Erken çocukluk dönemi, özellikle de yaşamın ilk beş yılı, beyin gelişiminin en hızlı olduğu dönemdir. Bu dönemde fiziksel, duygusal ve sosyal gelişimin temelleri atılır. İnsan için bu kadar önemli olan bir dönemde gelişimin olumsuz etkilenmesi ya da gelişimsel risklerin olması kişinin hayatını önemli derecede etkiler. Bu nedenle özel gereksinimi olan çocukların erken teşhisi, tanılanması ve sonrasında özel eğitime başlaması oldukça önemlidir.
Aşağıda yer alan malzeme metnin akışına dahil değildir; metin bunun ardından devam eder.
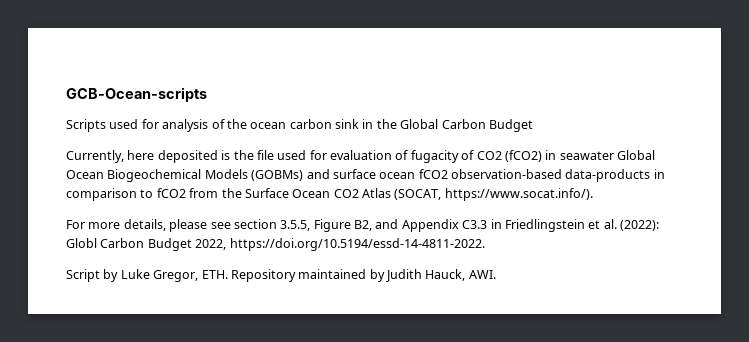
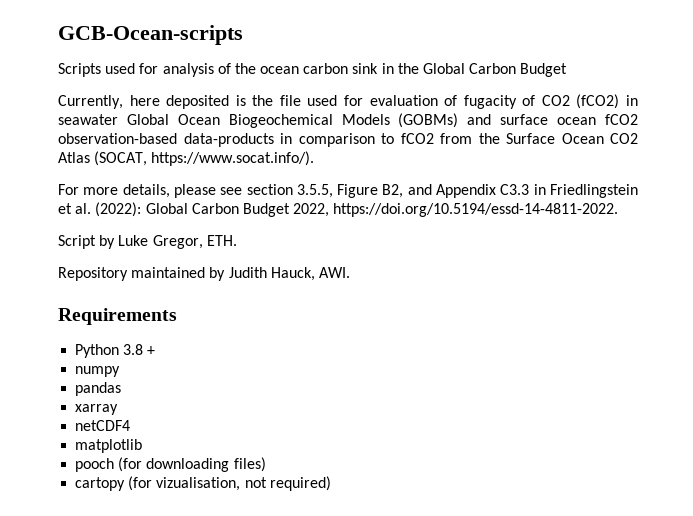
[66,238,97,248] Globl -> [145,203,188,214] Global
(228, 274) none -> (237, 240) //
(496, 274) none -> [58,308,177,325] [75,344,156,358] [75,366,121,377] [75,382,122,396] [75,404,119,415] [75,420,131,431] [75,439,143,453] [75,457,266,472] [75,476,331,491] // Requirements // Python 3.8 + // numpy // pandas // xarray // netCDF4 // matplotlib // pooch (for downloading files) // cartopy (for vizualisation, not required)

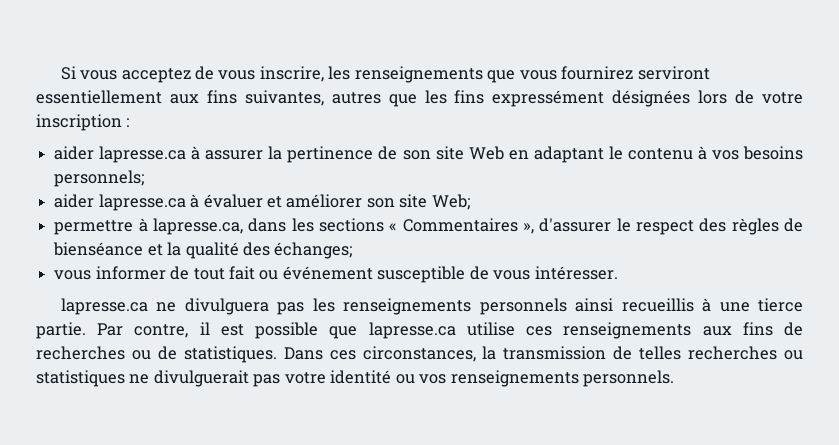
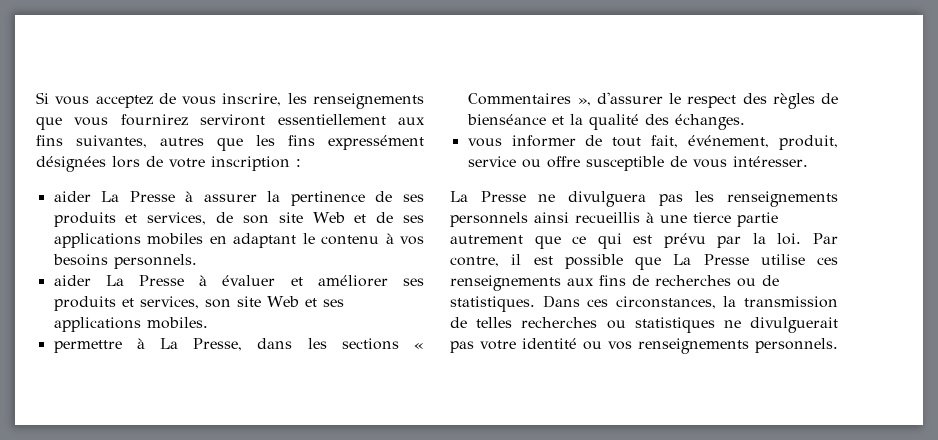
[99,146,187,163] lapresse.ca -> [101,191,175,202] La Presse
[402,146,504,160] son site Web -> [403,194,425,202] [53,212,424,227] [53,233,204,248] ses produits et services, de son site Web et de ses applications mobiles
[54,170,145,187] [54,194,186,211] personnels; // aider lapresse.ca -> [113,254,197,269] [53,275,184,286] personnels. // aider La Presse
[366,194,470,210] son site Web; -> [402,278,424,286] [53,296,344,311] [53,317,208,332] ses produits et services, son site Web et ses applications mobiles.
[152,218,243,235] lapresse.ca, -> [160,338,243,351] La Presse,
[274,242,353,259] échanges; -> [674,114,745,130] échanges.
[228,266,373,280] fait ou événement -> [651,135,838,150] [467,156,580,168] fait, événement, produit, service ou offre
[60,298,148,315] lapresse.ca -> [450,191,526,202] La Presse
[36,322,86,339] partie. -> [737,212,778,227] [450,233,802,249] partie autrement que ce qui est prévu par la loi.
[368,322,456,339] lapresse.ca -> [673,254,749,265] La Presse

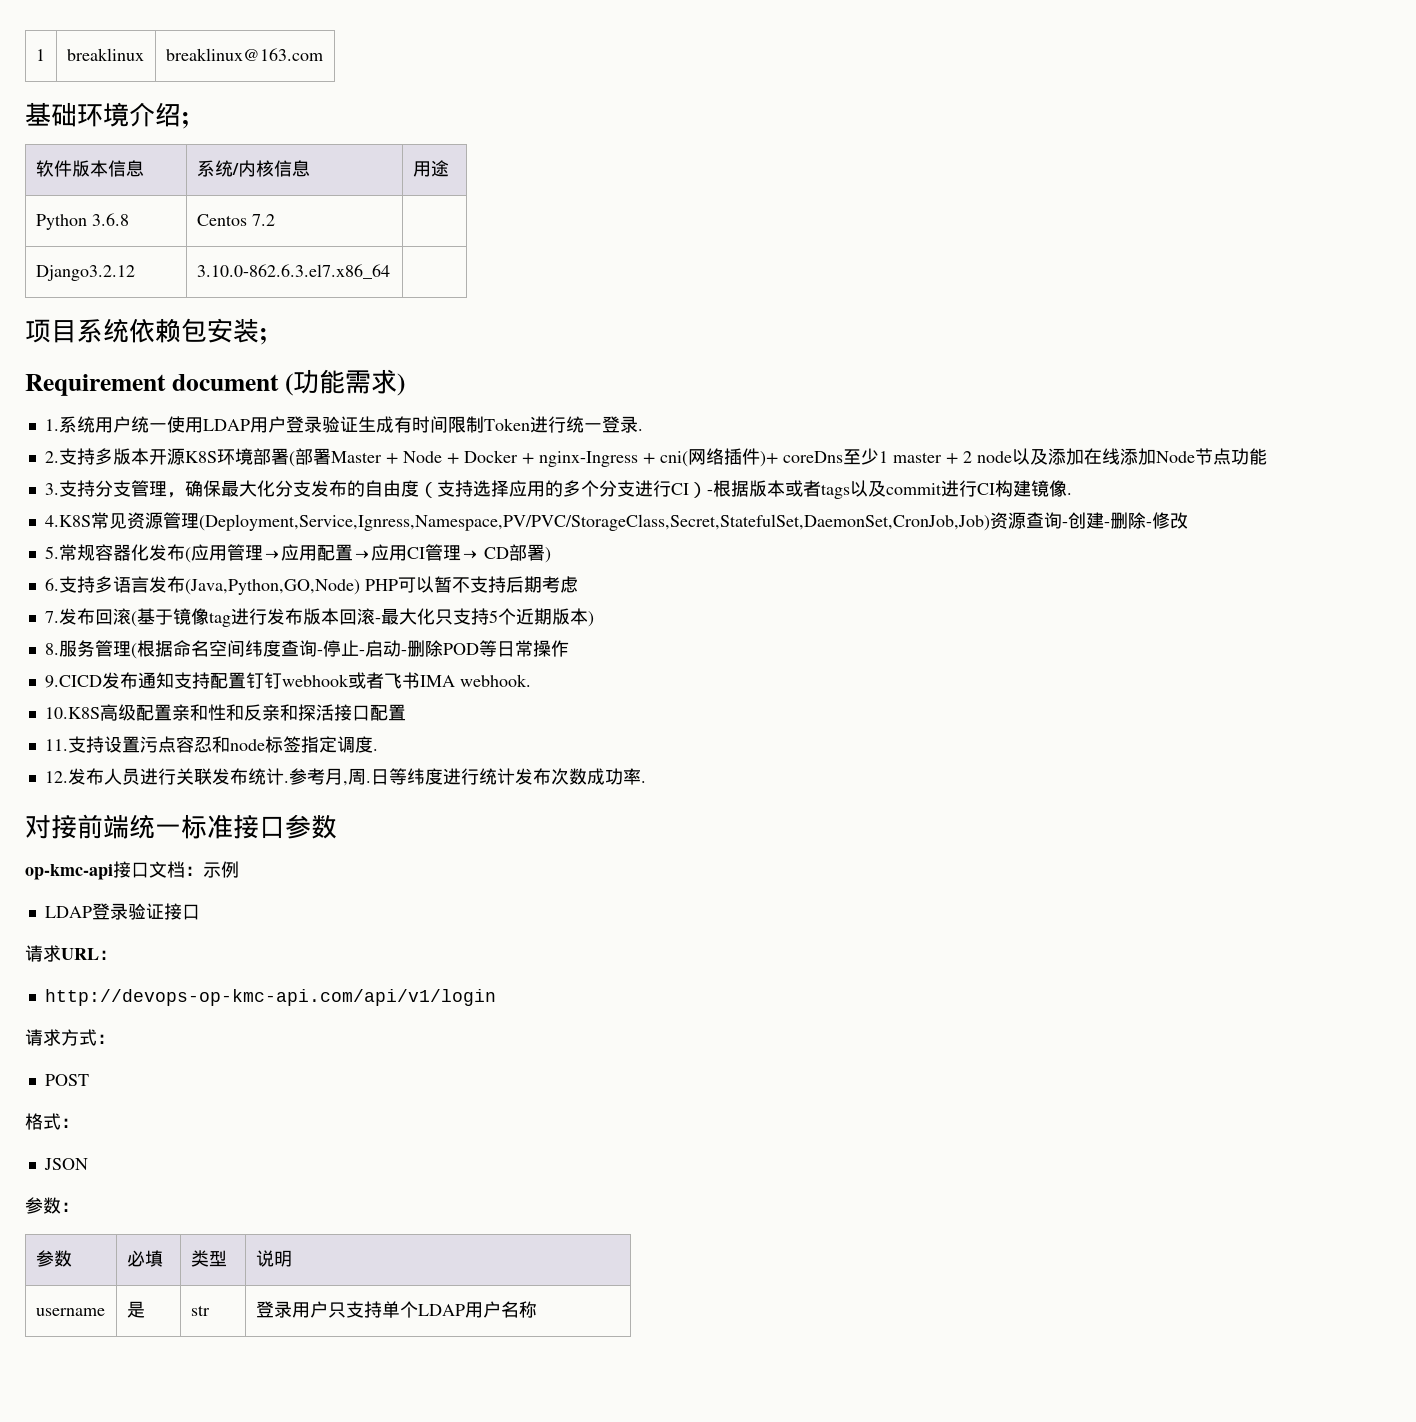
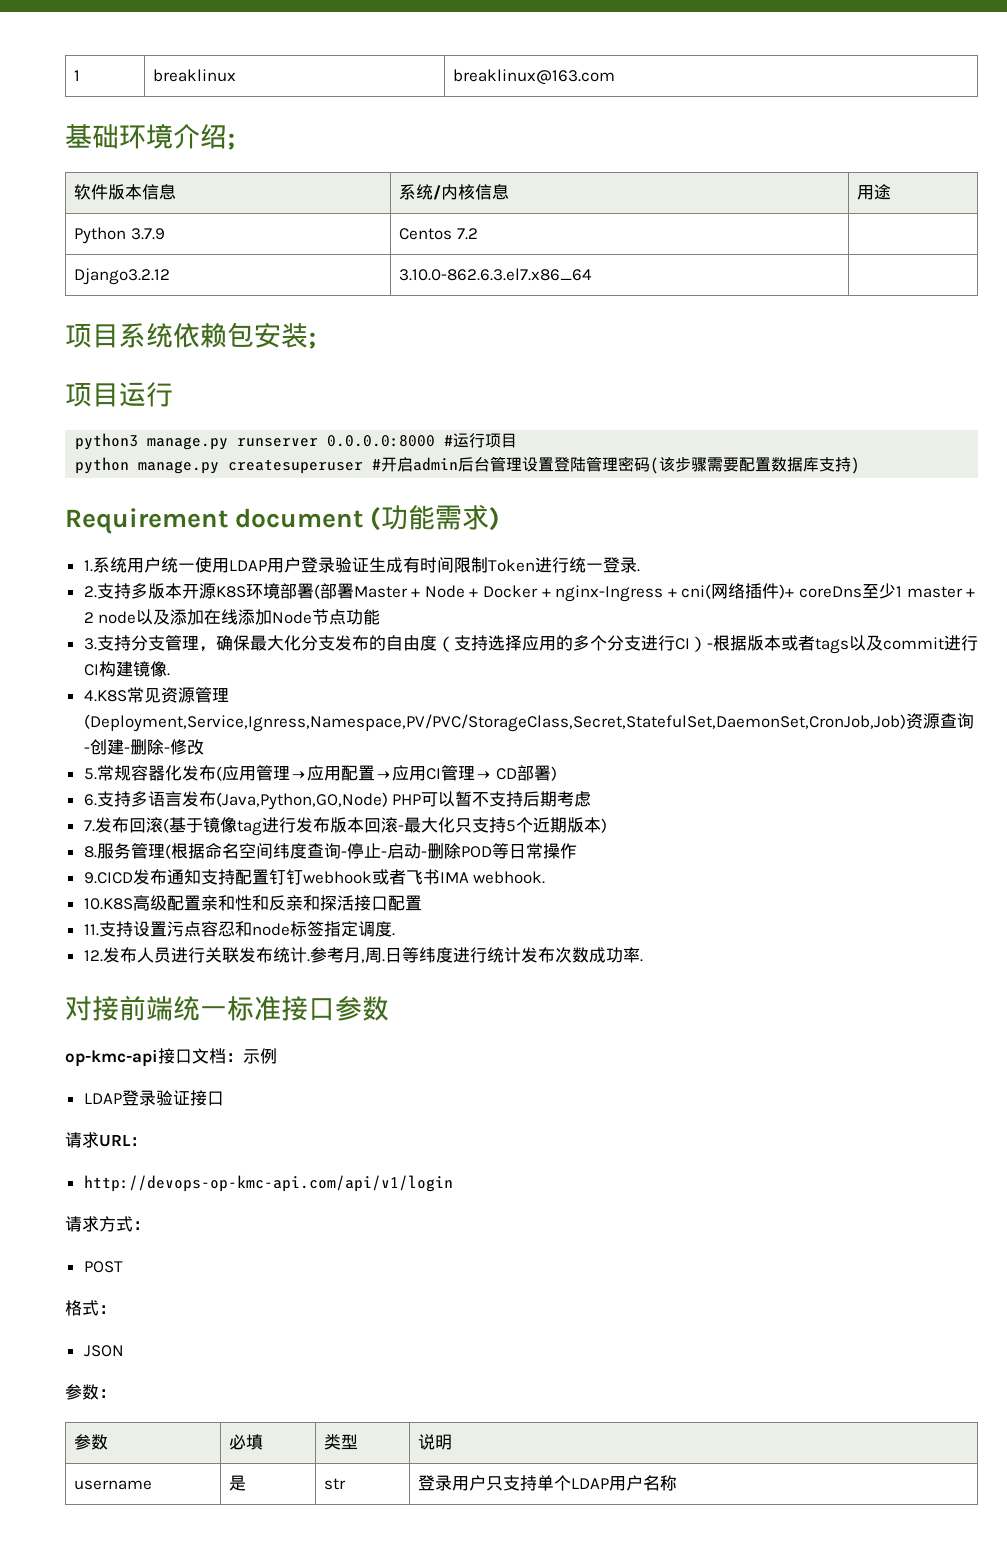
[91,213,129,226] 3.6.8 -> [130,228,165,240] 3.7.9
(267, 336) none -> [65,382,173,407] [75,433,518,450] [75,456,861,474] // 项目运行 // python3 manage.py runserver 0.0.0.0:8000 #运行项目 // python manage.py createsuperuser #开启admin后台管理设置登陆管理密码(该步骤需要配置数据库支持)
Çocuk sahibi olmak birçok anne baba için oldukça heyecan verici bir deneyimdir. Ne kadar yeni ve farklı bir deneyim olsa da anne babaların çocuk gelişimiyle ilgili farkındalıklarının yüksek olması gerekmektedir. Yeni doğmuş bir bebeğin gelişiminde bir olumsuzluk olduğu ilk bakışta veya rutin testlerde anlaşılmayabilir. Ebeveynler iyi birer gözlemci olmalı ve çocuklarında gelişimsel olumsuzluklar varsa vakit kaybetmeden ilgili sağlık kuruluşuna giderek tanılamasını yaptırmalıdır. Teşhis ve tanılama sürecinden sonra özel eğitim süreci başlayabilmektedir. Özel eğitim ve rehabilitasyon merkezlerindeki uzmanlar (özel eğitim öğretmeni, dil ve konuşma terapisti, odyolog, psikolog vb.) eğitim sürecine aileyi de dahil ederek çalışmalarını sürdürürler. Aileler çocuklarının engeli, gelişimi ve eğitimi hakkında detaylı bir eğitimden geçmeli ve psikolojik olarak da desteklenmelidir. Aile eğitimi ebeveynlerin üzerindeki stresi azaltır ve böylelikle ebeveynler çocuklarının gelişimine daha fazla katkı sağlayabilirler.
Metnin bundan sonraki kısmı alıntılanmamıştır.